Modena banco di prova, Viali non vuole finire come Modesto

Un anno fa il mister calabrese vinse il derby con i canarini, salvo poi smarrirsi per strada. L’attuale condottiero bianconero non ha intenzione di giungere al medesimo epilogo.
28.11.2020 17:00 di Filippo Maestri   Vedi letture
© foto di Daniele Buffa/Image Sport
Modena banco di prova, Viali non vuole finire come Modesto

Il Cesena ritrova il Modena dopo poco più di un anno dall’ultimo incrocio fra le due compagini. La vittoria bianconera dello scorso anno, firmata dalla rete di Borello, poteva essere trampolino di lancio per le ambizioni di Modesto. Di lì in avanti invece il tecnico calabrese andò via via intestaredendosi nei suoi assolutismi tattici, raccogliendo giusto una manciata di punti che gli costò l’esonero.

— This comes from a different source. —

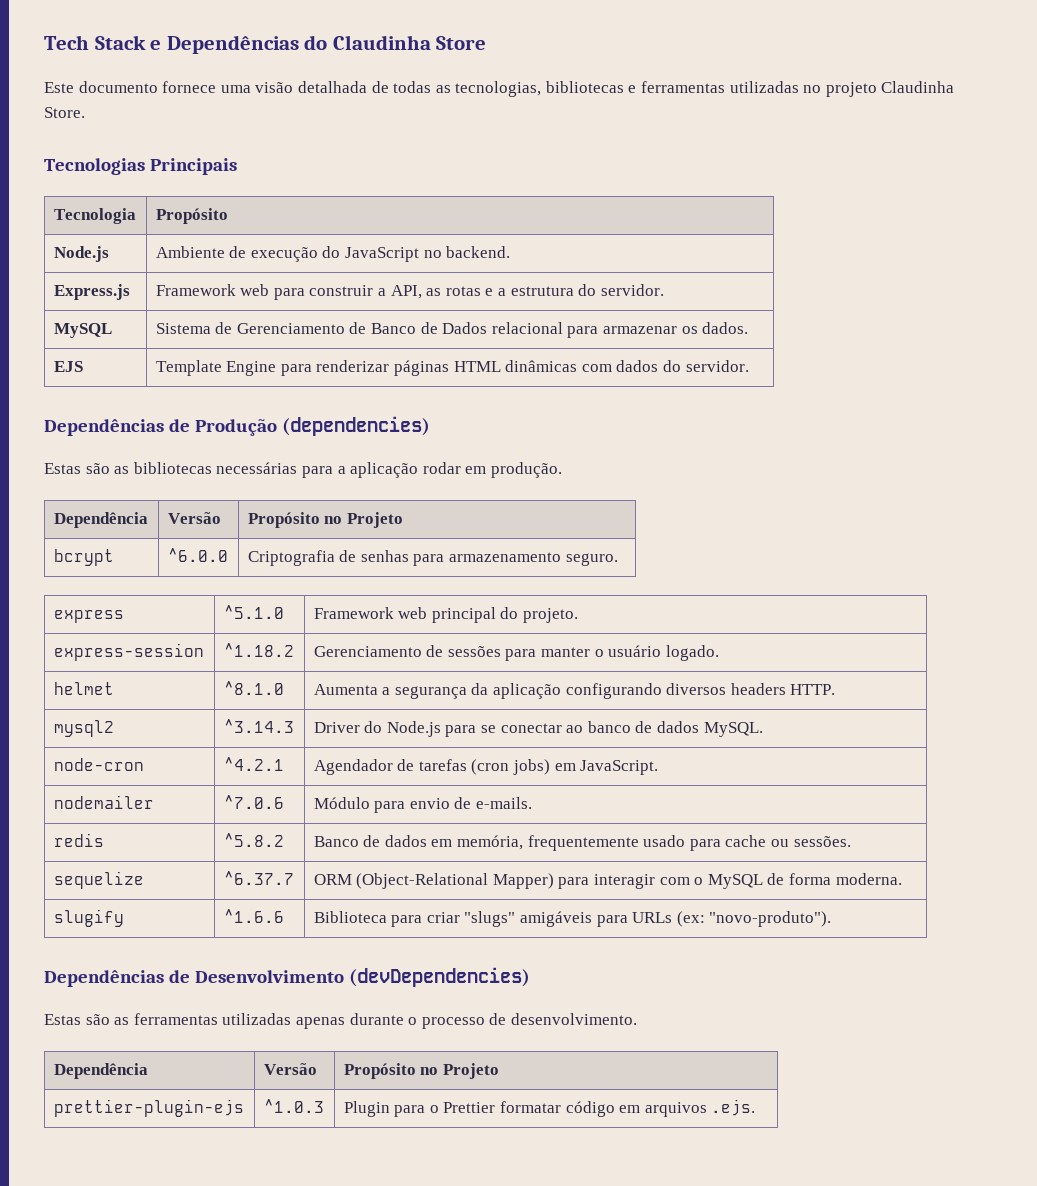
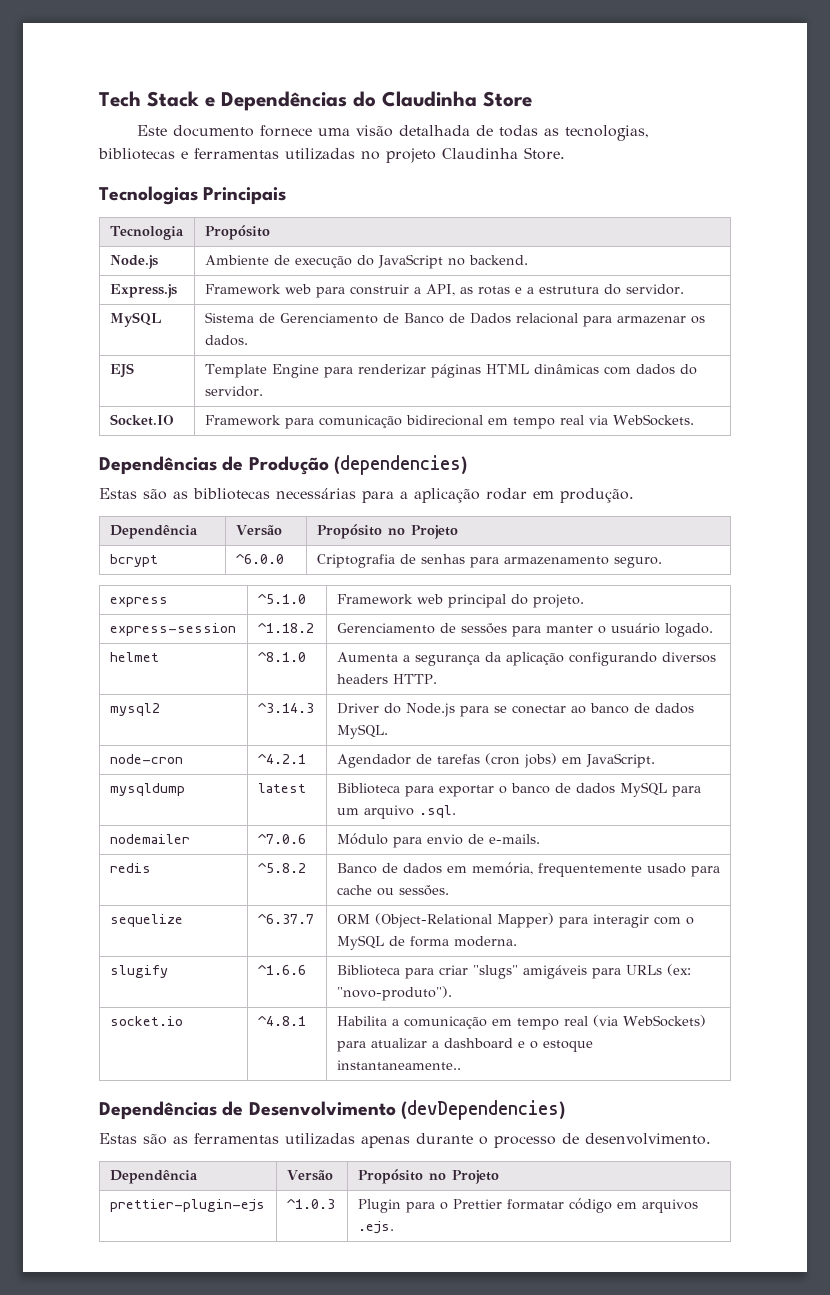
+ Socket.IO | Framework para comunicação bidirecional em tempo real via WebSockets.
+ mysqldump | latest | Biblioteca para exportar o banco de dados MySQL para um arquivo .sql.
+ socket.io | ^4.8.1 | Habilita a comunicação em tempo real (via WebSockets) para atualizar a dashboard e o estoque instantaneamente..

Oggi è cambiato tutto o quasi, di certo la sfida con i canarini è tuttora un bel banco di prova per il Cavalluccio. Riusciranno i ragazzi di Viali a confermarsi e progredire nel percorso di crescita intrapreso? Il mister non ha dubbi.
“Conosco bene il loro allenatore (Michele Mignani, ndr) e il suo modo di lavorare. Giocheranno a viso aperto e noi faremo altrettanto. Anche loro vengono da diversi risultati buoni, alla stregua nostra. Non sarà una gara chiusa e contratta”.
Il pareggio di Macerata contro il Matelica cosa ha lasciato? C’è stata forse una reazione emotiva oltre che tecnica?
“Domenica abbiamo disputato bene la prima mezz’ora, poi anche per merito degli avversari siamo calati e abbiamo trovato delle difficoltà, in modo particolare perché abbiamo concesso troppo spazio fra difesa e centrocampo Il 2 a 0 a pochi minuti dalla fine ci avrebbe potuto tagliare le gambe ma siamo stati bravi a crederci fino alla fine e abbiamo avuto anche la palla per la vittoria”.
È forse stato sacrificato Petermann in certi casi?
“Senza soffermarsi su una singola individualità, nelle ultime gare è evidente che chi è entrato dalla panchina ha inciso molto (Koffi contro il Ravenna, Zecca e Nanni nell’ultimo turno, ndr).
Quali potrebbero essere le scelte per tra le fila dei bianconeri?
“È possibile che partirà dall’inizio Zecca, perché sia contro Ravenna che contro il Matelica è entrato molto bene in campo ed è stato utile alla squadra, vedremo, ma è probabile che avrà una maglia da titolare. Di Capanni posso dire che in settimana si è allenato a parte, ha avuto qualche problema fisico e difficilmente potrà esserci; Caturano invece sta continuando il suo percorso di recupero dall’infortunio, ha ripreso ad allenarsi, ci vorrà ancora un po’ per tornare il giocatore che conosciamo”.

Quale può essere ‘l’arma’ per battere il Modena?
“Prima di tutto dovremo essere bravi e attenti a non concedere palle gol ai loro attaccanti. Saremo costretti a pazientare, in virtù del fatto che hanno subito solo otto gol, non dobbiamo farci sopraffare dalla frenesia. Quindi dovremo essere bravi a non concedere nulla”.
Fra gli esterni solo Koffi ha trovato la via del gol, pensa che al momento manchino alla squadra queste reti?
“È una situazione in cui stiamo lavorando già da tempo in settimana, dobbiamo innanzitutto ad aumentare il tempo che loro giocano dentro l’area avversaria, solo così possiamo aiutarli a trovare la via del gol. Mi aspetto che ne segnino quattro o cinque a testa in stagione”.

Si è giocato un terzo del campionato, che idea si è fatto di questo di quello che potrà essere in ottica promozioni e in zona salvezza?
“Come continuo a ripetere ogni settimana, questo campionato è assolutamente equilibrato e incerto, ne è la prova l’uscita ogni giornata di risultati inaspettati, tutto è possibile”.
Firma domani per un pareggio? Sarebbe il quinto risultato utile consecutivo…
“Né da giocatore né da allenatore ho mai fatto questi ragionamenti, dobbiamo cercare la vittoria senza fare calcoli”.